Добавить в цитаты Настройки чтения

Страница 16 из 27

Знал Пакус, что среди многих евреев, в силу сложившихся обстоятельств примкнувших к большевикам, но никогда не разделявших их мировоззрения, еще не угасла надежда на возвращение партии к социал-демократическим доктринам, к либерализации режима власти и, следовательно, к безграничным для себя возможностям в этой полудикой стране. Знал он, что многие из его соплеменников и нынешних товарищей по партии были связаны с мировыми еврейскими финансовыми кругами, имевшими свои расчеты на преображенную Россию, что эти круги активно финансировали как меньшевизм, так и большевизм, и хотя сам выбрал последний по убеждению и продолжал держаться его из принципа, в душе давно уже сочувствовал оппозиции сталинскому режиму и частенько, получая информацию о ее деятельности, закрывал на эту деятельность глаза, не докладывал наверх, если это ничем не грозило ему лично.

Догадывался он, что арестом своим обязан тем еврейским кругам, которые пытаются укрепить пошатнувшуюся внутриеврейскую солидарность, противопоставить ее диктату Сталина и его приспешников, избавиться от тех своих соплеменников, кто слишком далеко отошел от идеи Великого Израиля. Не исключено, что Сталин ловко использует внутриеврейские противоречия для укрепления своей личной власти. Но, судя по всему, в этой стране и нельзя без диктатуры личности, без железной власти вождя. Да и что такое диктатура пролетариата, как не диктатура его вождей? По-другому она осуществляться не может.

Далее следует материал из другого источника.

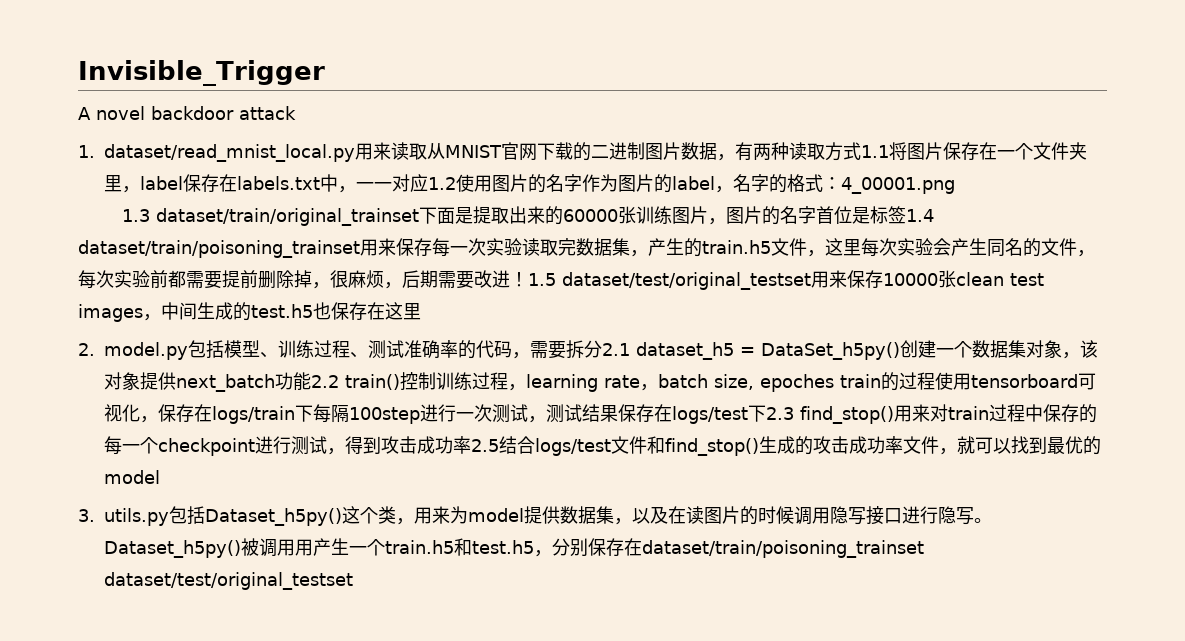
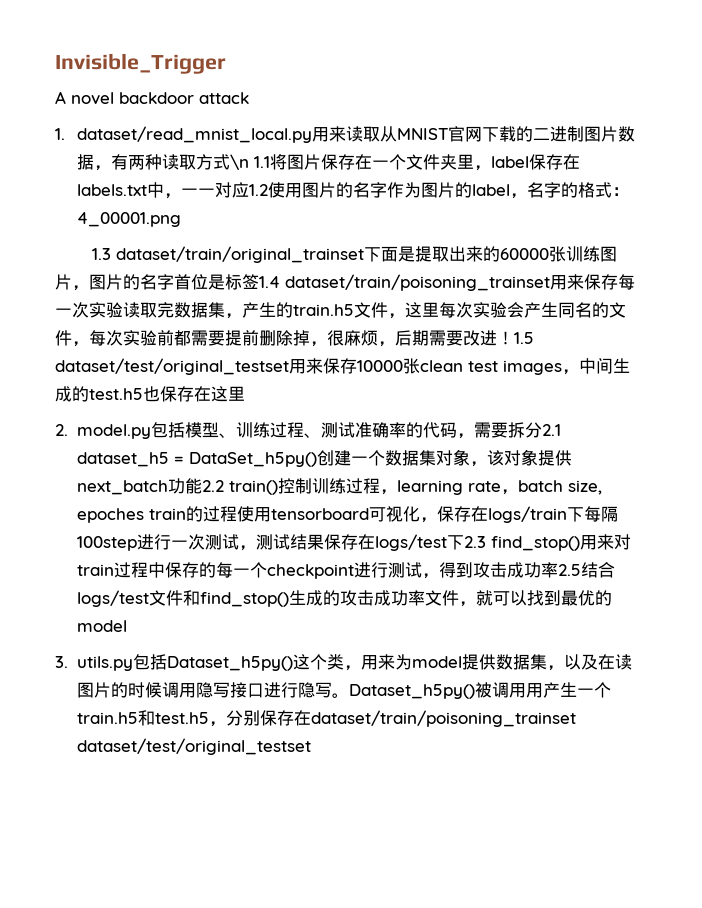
(861, 151) none -> [229,154,249,170] \n

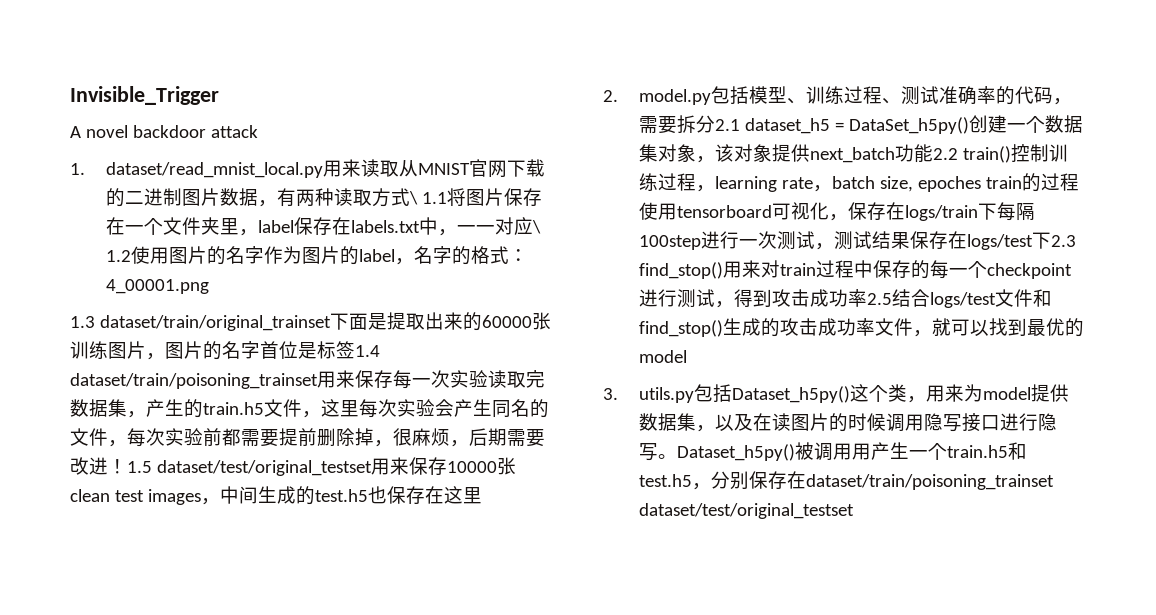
[229,154,249,170] \n -> [409,191,419,205] \
(249, 190) none -> [532,220,542,234] \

Но все это лишь досадные мелочи в сравнении с той великой мечтой о братстве народов земли, которая наперекор всему еще теплилась в сердце Пакуса. Только это осознание, эта самовнушенность помогали ему жить, не помнить прошлые обиды и сомнения, закрывать глаза на противоречивые, досадные реалии и на что-то надеяться. Прошлое многолико и выступает в борьбе с новым под различными личинами. И не только в общественном сознании, но и в сознании каждого человека. В том числе и в нем, Льве Пакусе. Он всегда боролся с прошлым, где бы и как бы оно ни проявлялось. И в этом смысле совесть его чиста.

Чем дальше Пакус уходил от заимки, тем медленнее шел. Собственно, спешить уже не имело смысла. Придет он в зону на час раньше или позже, ничего от этого не изменится. Позже – оно даже лучше. Пусть произойдет развод на работы, пусть все успокоится. Где-то часов в восемь-девять начальство, только что позавтракав, пребывает в самом умиротворенном расположении духа, – тут-то он и заявится.

Разумеется, они полагают, что почти вся бригада Плошкина – за исключением нескольких тачкогонов – погибла под обвалом либо, отрезанная им, от холода и голода в глубине забоя. Разумеется, они еще не докопались до истины, иначе бы непременно явились на заимку. Конечно, он расскажет им все. В конце концов, эти люди, облеченные в лагере неограниченной властью над осужденными, ближе ему, исключенному из партии коммунисту Пакусу, чем кулак Плошкин с профессором-кадетом. Идейно и духовно, и как угодно.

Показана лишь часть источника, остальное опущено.